What does Christianity have to do with Freedom of Speech?

FREE SPEECH in 2020

Free speech is eroding in the UK. Speakers with a wide variety of views deemed politically incorrect are ‘no-platformed’ in university campuses and public venues across the country. The government proposes to bring social media under Ofcom’s state regulation, with tighter speech restrictions than are legally required.[1] Youtube is ahead of Ofcom, censoring, for example, videos deviating from mainstream Covid information.[2] In Scotland, the Hate Crime and Public Order Bill (SP Bill 67) was introduced to Parliament on 23 April 2020. It would, under certain circumstances, criminalize possession of texts considered hateful. Furthermore, despite feedback from faith groups, the Bill opens the door to prosecution of individuals whose disagreement with the recent cultural narrative concerning transgenderism is labeled hateful.[3]

Freedom of speech is the issue of our times because on it hinges society’s ability to think and debate every other issue. But how did we get to where we are, and is there a distinctively Christian response to the vexed question of free speech and its limits?

What do we mean when we say, ‘Free Speech?’

Researchers Hallberg and Virkkunen write: ‘The principle of freedom of speech means the right to express, publish and receive information, opinions and other communication without interference from any source.’[4]
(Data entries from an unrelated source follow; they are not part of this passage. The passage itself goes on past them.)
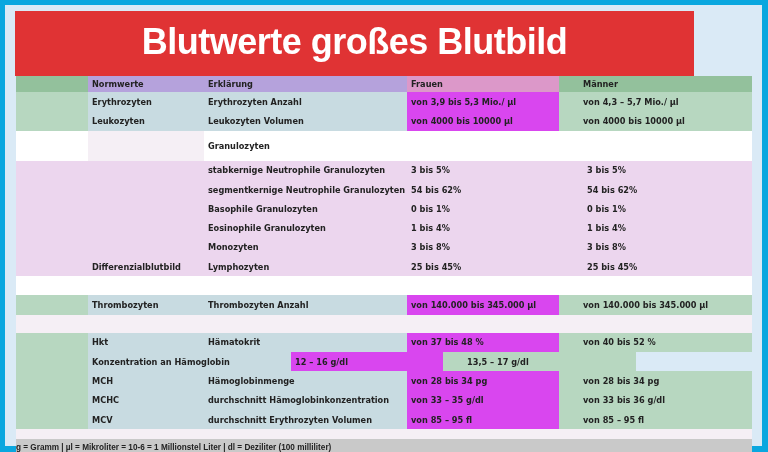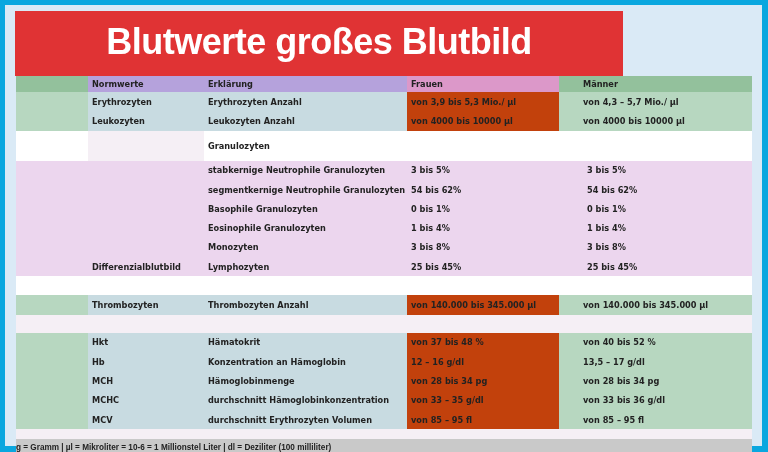"Blutwerte großes Blutbild" .banner { width: 608px -> 679px }
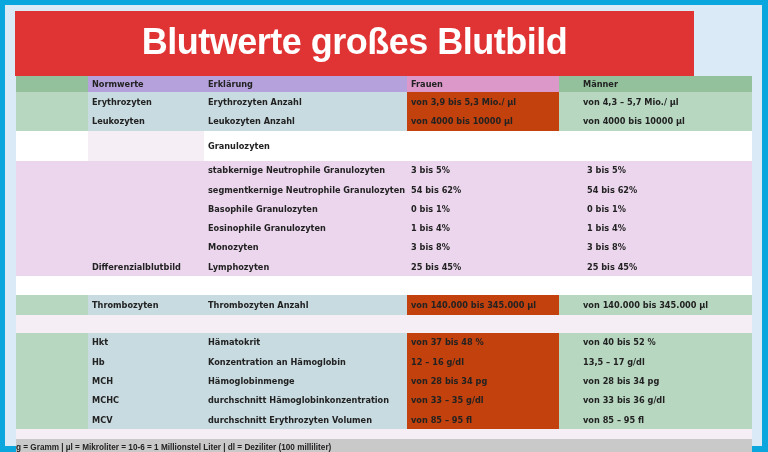"von 3,9 bis 5,3 Mio./" .g-pink { background: #c2410c -> #d946ef }
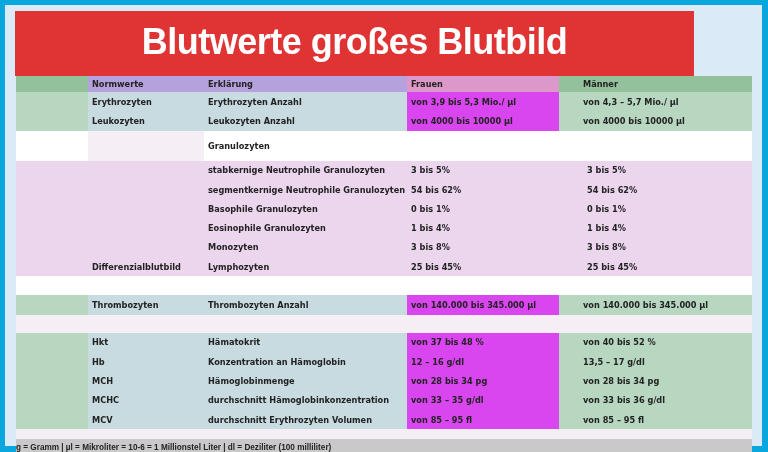"Leukozyten Anzahl" div.cell { text: Anzahl -> Volumen }
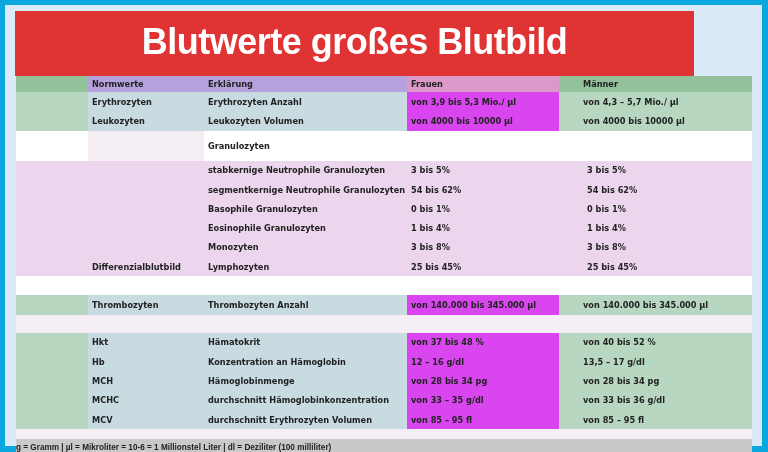"Hb" div.cell { html: <div>Hb</div> -> none }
Free speech has a rich history. Christian thinkers have advocated for it from at least the sixteenth century. John Wycliffe and reformers such as Martin Luther and William Tyndale insisted on their right to speak. Dutch theologian Dirck Coornhert (1522-90) advocated religious toleration, and with it freedom of speech and of the press.[5] Politically, Sweden was the first nation to break legal ground in favour of freedom of speech and information in 1766.[6] Since then, national and international laws have recognized freedom of speech as a human right.[7] The UN Declaration of Human Rights states, ‘Everyone has the right to freedom of opinion and expression; this right includes freedom to hold opinions without interference and to seek, receive and impart information and ideas through any media and regardless of frontiers.’[8]

Despite being enshrined in international law, six billion of the earth’s inhabitants know little of that freedom in practice.[9] Closer to home, recent legal and societal limitations on speech are chilling free speech in the West.

Limits on Speech

Speech has traditionally only been limited where it is directly linked to physical violence. However, in the West today, three further limits are being placed upon it: (i) speech laws, (ii) institutional regulations and (iii) social expectations.

  • Speech Laws

Since 9/11, the UK, Australia, and USA have implemented laws to regulate ‘hate speech regarded as harmful in the saying of it and seditious speech directed at undermining democratic and constitutional authority.’[10] The rationale is that to protect citizens’ freedoms, greater security is needed – security itself being the supreme freedom. Therefore, in order to ensure the freedom to be secure, other liberties take second tier.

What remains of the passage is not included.